SPOILERS!
Depois de uma experiência bem “fora de seu radar” com Sob o Signo de Capricórnio (1949), Hitchcock voltou ao familiar suspense e também à sua terra natal, criando um drama que faria história por apresentar um falso flashback. A produção de Pavor nos Bastidores teve consideráveis problemas de relação entre a atriz Jane Wyman e o diretor, pois ela não queria parecer “feia e desarrumada” como camareira, enquanto contracenava com alguém tão glamourosa e imponente quanto Marlene Dietrich. Já em relação à diva alemã, Hitchcock teve um dos melhores processos de filmagem de sua carreira, mesmo que ela não tivesse sido uma escolha do cineasta para viver Charlotte Inwood, uma marcante femme fatale.
Renunciando à sua muito conhecida fama de controlador, o Mestre do Suspense chegou a um acordo com Dietrich e permitiu que ela própria discutisse com o fotógrafo Wilkie Cooper como seria a iluminação de suas cenas. A atriz se interessava por fotografia e foi realmente ensinada por Josef von Sternberg e pelo fotógrafo Günther Rittau (Os Nibelungos, Metrópolis, O Anjo Azul) a escolher o melhor tipo de iluminação e ângulos de câmera para gerar o que chamavam de “memorável primeiro impacto“, ou seja, como sua personagem poderia ser emocionalmente maximizada pelo tipo de luz e planificação utilizadas. O resultado é interessantíssimo e fácil de ser percebido até por quem não tem olhar treinado para aspectos técnicos do cinema. As grandes cenas com Dietrich possuem mesmo um princípio de abordagem de luz, sombra e filtros diferente de todas as outras realizadas no filme, um verdadeiro presente que nos é dado a cada cena.
Hitchcock comentou, algum tempo depois do lançamento de Pavor nos Bastidores, que sua intenção era fazer algo “sobre a arte de atuar“, e essa afirmação pode ser percebida na maneira como o diretor constrói a grande intriga da obra. Partimos do flashback para uma história de fuga costurada por um romance. Mais adiante, esse aspecto do filme causará alguns problemas para o roteiro, mas no todo, o triângulo amoroso é bem apresentado e finalizado. Na primeira parte, acompanhamos uma série de ações impulsivas, com todos tomando atitudes suspeitas, perigosas e moralmente complicadas, abrindo as portas para o estabelecimento de muitas mentiras. O roteiro, aliás, foi propositalmente escrito para que essas mentiras se desenrolassem uma após a outra, e Hitchcock cria um bom ambiente de encenação bemm específico (diegético mesmo) para cada uma delas. Em contraste a isso, na reta final, vemos cada uma dessas mentiras serem descobertas e aí a encenação dá lugar à retirada de máscaras, com todos os personagens saindo de seus personagens.

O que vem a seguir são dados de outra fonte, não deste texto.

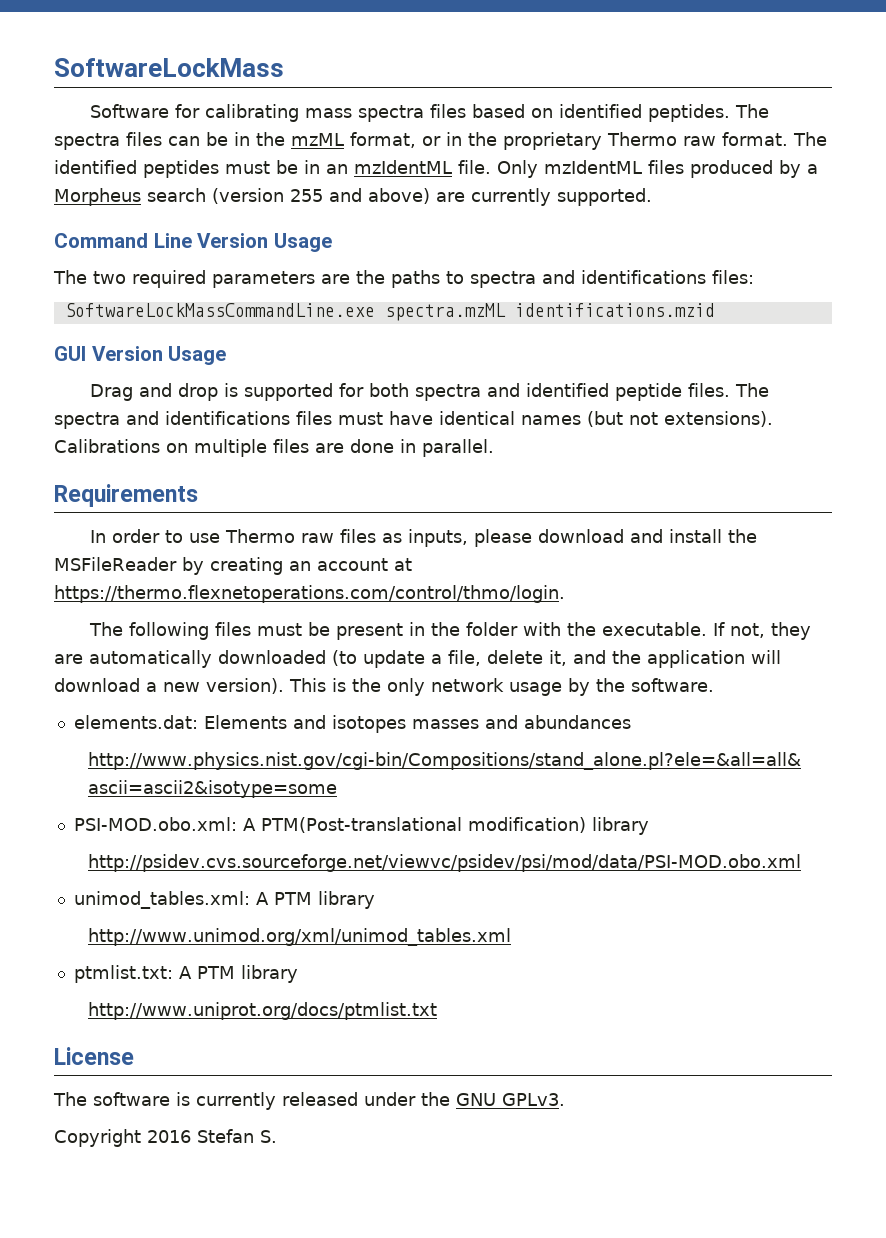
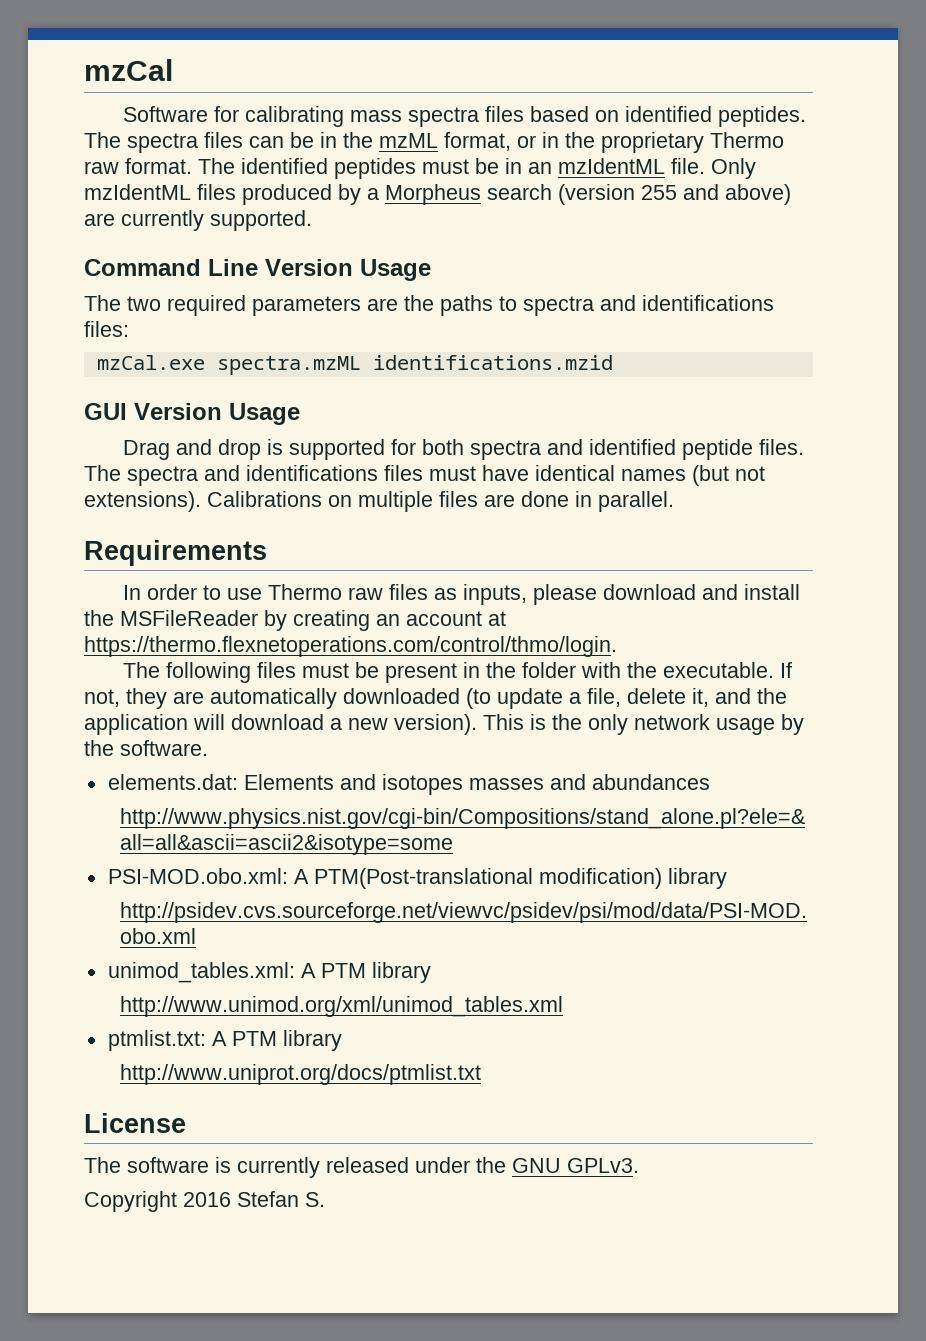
[54,58,284,77] SoftwareLockMass -> [84,59,173,81] mzCal
[64,303,375,317] SoftwareLockMassCommandLine.exe -> [96,355,205,370] mzCal.exe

Como o texto foca primordialmente em ações por blocos (mentiras sendo contadas, mentidas sendo investigadas/testadas e mentiras sendo descobertas) e não em desenvolvimento geral da história em par com os personagens, temos uma curiosa aparência de travamento no miolo do filme, especialmente quando a família de Eve entra em cena e também quando ‘Ordinary’ Smith (Michael Wilding) chega para abalar o coração da mocinha. A passagem entre cada um dos blocos não parece fluir com perfeição e esse elo só é consertado quando o enredo leva todo mundo para um único espaço e a história começa a se concluir como uma passagem de ato numa peça. Claro que tem o patético caminho final para o personagem de Richard Todd a ser considerado, mas não é nada que tire da obra aquilo que ela tem de melhor.

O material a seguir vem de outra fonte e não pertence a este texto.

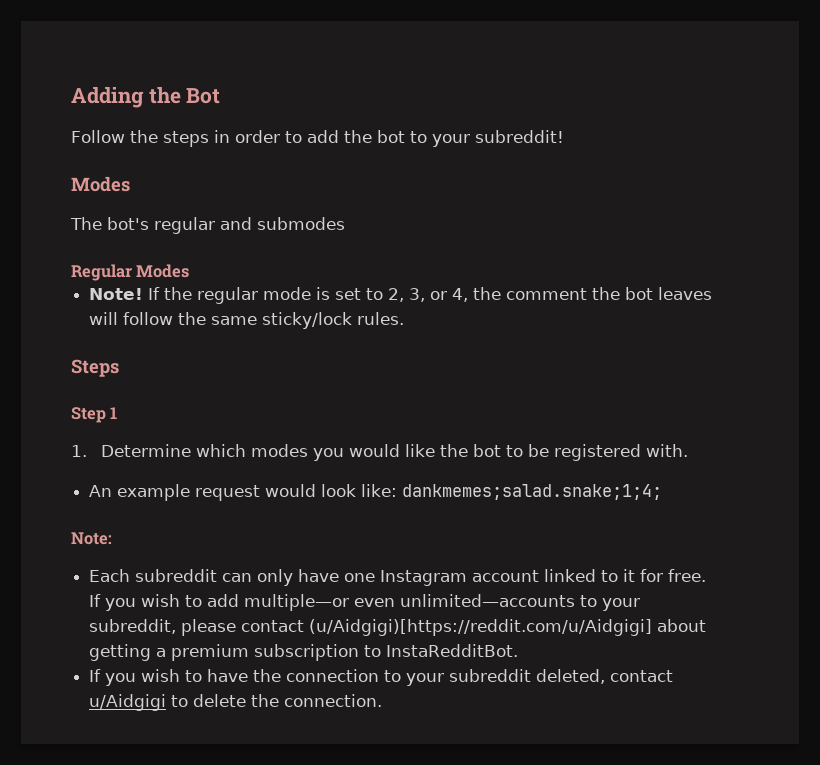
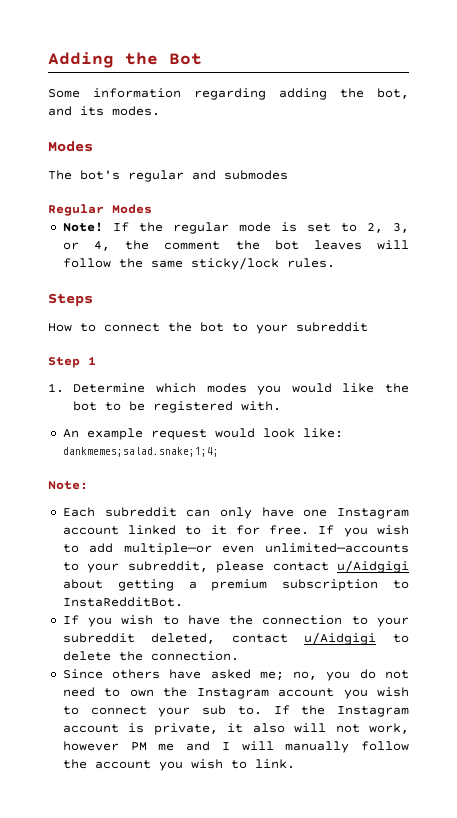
[71,130,564,147] Follow the steps in order to add the bot to your subreddit! -> [48,88,409,100] [48,106,160,116] Some information regarding adding the bot, and its modes.
(119, 368) none -> [48,322,368,334] // How to connect the bot to your subreddit
[309,619,653,636] (u/Aidgigi)[https://reddit.com/u/Aidgigi] -> [337,560,409,573] u/Aidgigi
(383, 700) none -> [62,669,410,681] [62,687,409,699] [62,705,409,717] [62,723,409,735] [62,741,409,753] [62,759,295,771] // Since others have asked me; no, you do not need to own the Instagram account you wish to connect your sub to. If the Instagram account is private, it also will not work, however PM me and I will manually follow the account you wish to link.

O tratamento para a grande pergunta do filme (“quem matou?“) não é exatamente o mais forte que Hitchcock já dirigiu, mas vejo com bons olhos a escolha do cineasta para deixá-lo em segundo plano (como processo investigativo), pois isso não fragiliza ainda mais a abordagem diferente dessa história (quase metalinguística, de certo modo) e faz com que essa escolha, mesmo com o tropeço no romance e no desenvolvimento específico de personagens — exceto Dietrich, que por ser poderosa como era, já entrega tudo de sua personagem em uma única cena — jamais caia vertiginosamente de qualidade ou perca a nossa atenção no meio do caminho. Um drama sobre as muitas máscaras que vestimos ao longo da vida e o quanto isso pode ser prejudicial para nós e para muitos dos que estão à nossa volta. Como em toda encenação, um dia, as máscaras caem.
Pavor nos Bastidores (Stage Fright) — Reino Unido, 1950
Direção: Alfred Hitchcock
Roteiro: Whitfield Cook, Alma Reville, James Bridie, Ranald MacDougall (baseado na obra de Selwyn Jepson)
Elenco: Jane Wyman, Marlene Dietrich, Michael Wilding, Richard Todd, Alastair Sim, Sybil Thorndike, Kay Walsh, Miles Malleson, Hector MacGregor, Joyce Grenfell, André Morell, Patricia Hitchcock, Ballard Berkeley
Duração: 110 min.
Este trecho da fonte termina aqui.